Web page edit records:
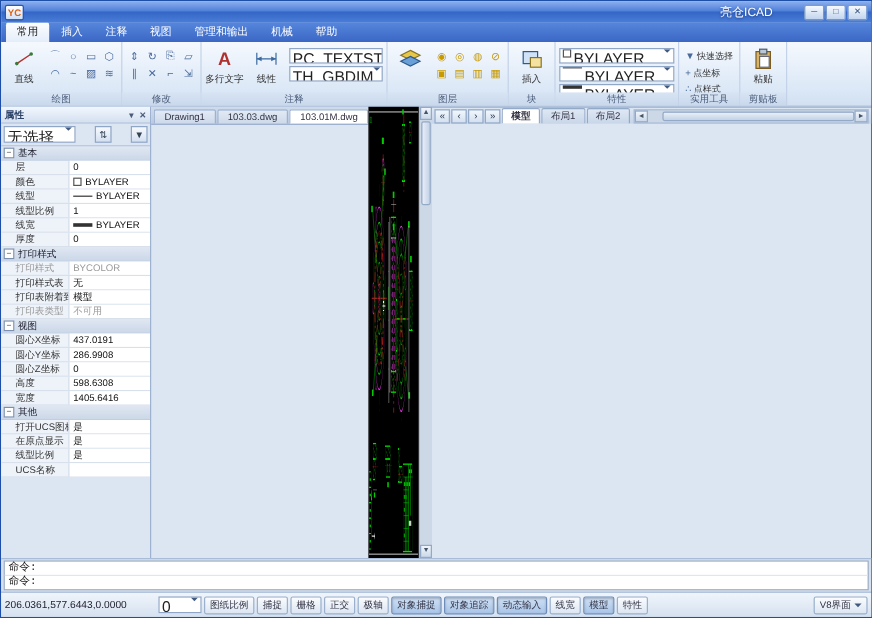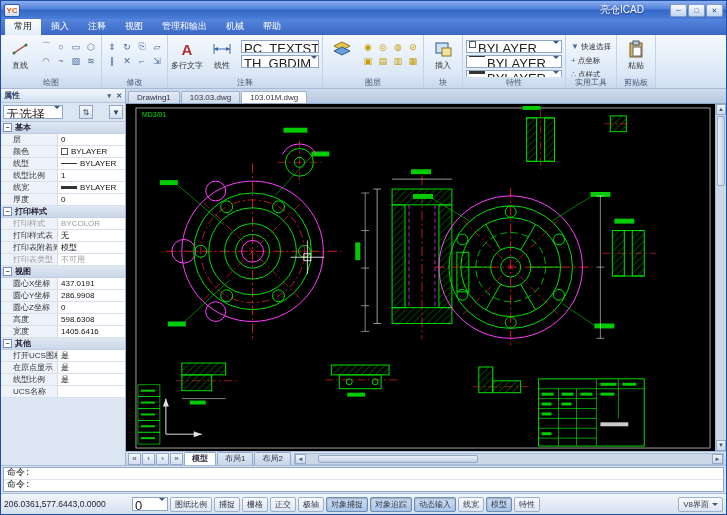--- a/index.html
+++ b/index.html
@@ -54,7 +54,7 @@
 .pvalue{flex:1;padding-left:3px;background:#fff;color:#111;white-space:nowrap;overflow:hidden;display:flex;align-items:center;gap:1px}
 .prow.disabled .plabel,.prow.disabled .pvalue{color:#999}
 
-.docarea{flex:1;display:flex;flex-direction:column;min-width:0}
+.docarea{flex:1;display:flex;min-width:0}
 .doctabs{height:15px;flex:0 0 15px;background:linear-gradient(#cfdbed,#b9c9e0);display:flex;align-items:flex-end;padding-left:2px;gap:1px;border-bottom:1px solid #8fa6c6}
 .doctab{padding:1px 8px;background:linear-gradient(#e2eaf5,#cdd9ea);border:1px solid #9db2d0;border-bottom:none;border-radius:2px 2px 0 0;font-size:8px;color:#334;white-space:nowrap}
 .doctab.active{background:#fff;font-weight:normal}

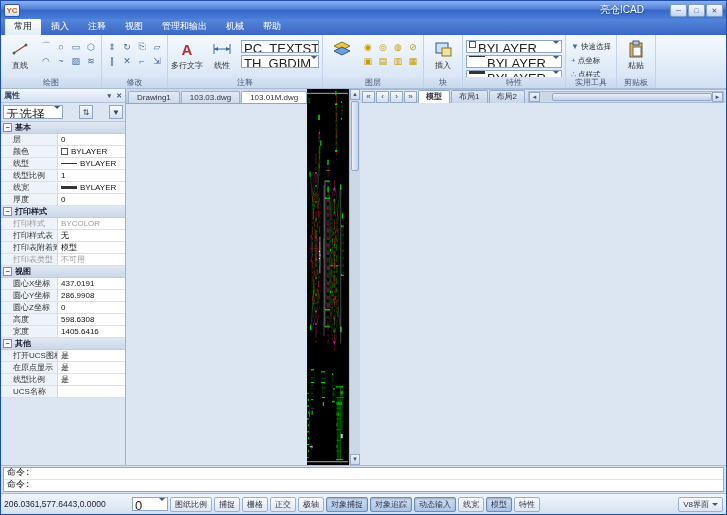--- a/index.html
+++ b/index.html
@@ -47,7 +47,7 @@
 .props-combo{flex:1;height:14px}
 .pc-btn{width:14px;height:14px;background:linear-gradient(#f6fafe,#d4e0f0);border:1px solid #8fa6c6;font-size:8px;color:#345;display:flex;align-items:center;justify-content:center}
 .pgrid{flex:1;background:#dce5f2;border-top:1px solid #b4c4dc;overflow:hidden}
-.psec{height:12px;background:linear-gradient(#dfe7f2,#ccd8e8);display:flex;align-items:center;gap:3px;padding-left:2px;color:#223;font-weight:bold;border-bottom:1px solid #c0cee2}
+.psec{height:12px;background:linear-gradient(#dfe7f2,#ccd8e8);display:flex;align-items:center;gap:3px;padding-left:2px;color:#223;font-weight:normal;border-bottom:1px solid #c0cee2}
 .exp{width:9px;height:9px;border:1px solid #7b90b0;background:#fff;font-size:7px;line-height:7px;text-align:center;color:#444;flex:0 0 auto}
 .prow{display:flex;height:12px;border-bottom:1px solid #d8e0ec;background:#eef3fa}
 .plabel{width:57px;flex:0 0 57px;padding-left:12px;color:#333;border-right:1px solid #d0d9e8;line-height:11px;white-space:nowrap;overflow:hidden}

EXERCISE GOAL:
Give a verbatim transcription of the entries, leaving out the pictures.

SOLUTION:
--- a/index.html
+++ b/index.html
@@ -54,7 +54,7 @@
 .pvalue{flex:1;padding-left:3px;background:#fff;color:#111;white-space:nowrap;overflow:hidden;display:flex;align-items:center;gap:1px}
 .prow.disabled .plabel,.prow.disabled .pvalue{color:#999}
 
-.docarea{flex:1;display:flex;flex-direction:column;min-width:0}
+.docarea{flex:1;display:flex;min-width:0}
 .doctabs{height:15px;flex:0 0 15px;background:linear-gradient(#cfdbed,#b9c9e0);display:flex;align-items:flex-end;padding-left:2px;gap:1px;border-bottom:1px solid #8fa6c6}
 .doctab{padding:1px 8px;background:linear-gradient(#e2eaf5,#cdd9ea);border:1px solid #9db2d0;border-bottom:none;border-radius:2px 2px 0 0;font-size:8px;color:#334;white-space:nowrap}
 .doctab.active{background:#fff;font-weight:normal}

--- a/index.html
+++ b/index.html
@@ -47,7 +47,7 @@
 .props-combo{flex:1;height:14px}
 .pc-btn{width:14px;height:14px;background:linear-gradient(#f6fafe,#d4e0f0);border:1px solid #8fa6c6;font-size:8px;color:#345;display:flex;align-items:center;justify-content:center}
 .pgrid{flex:1;background:#dce5f2;border-top:1px solid #b4c4dc;overflow:hidden}
-.psec{height:12px;background:linear-gradient(#dfe7f2,#ccd8e8);display:flex;align-items:center;gap:3px;padding-left:2px;color:#223;font-weight:bold;border-bottom:1px solid #c0cee2}
+.psec{height:12px;background:linear-gradient(#dfe7f2,#ccd8e8);display:flex;align-items:center;gap:3px;padding-left:2px;color:#223;font-weight:normal;border-bottom:1px solid #c0cee2}
 .exp{width:9px;height:9px;border:1px solid #7b90b0;background:#fff;font-size:7px;line-height:7px;text-align:center;color:#444;flex:0 0 auto}
 .prow{display:flex;height:12px;border-bottom:1px solid #d8e0ec;background:#eef3fa}
 .plabel{width:57px;flex:0 0 57px;padding-left:12px;color:#333;border-right:1px solid #d0d9e8;line-height:11px;white-space:nowrap;overflow:hidden}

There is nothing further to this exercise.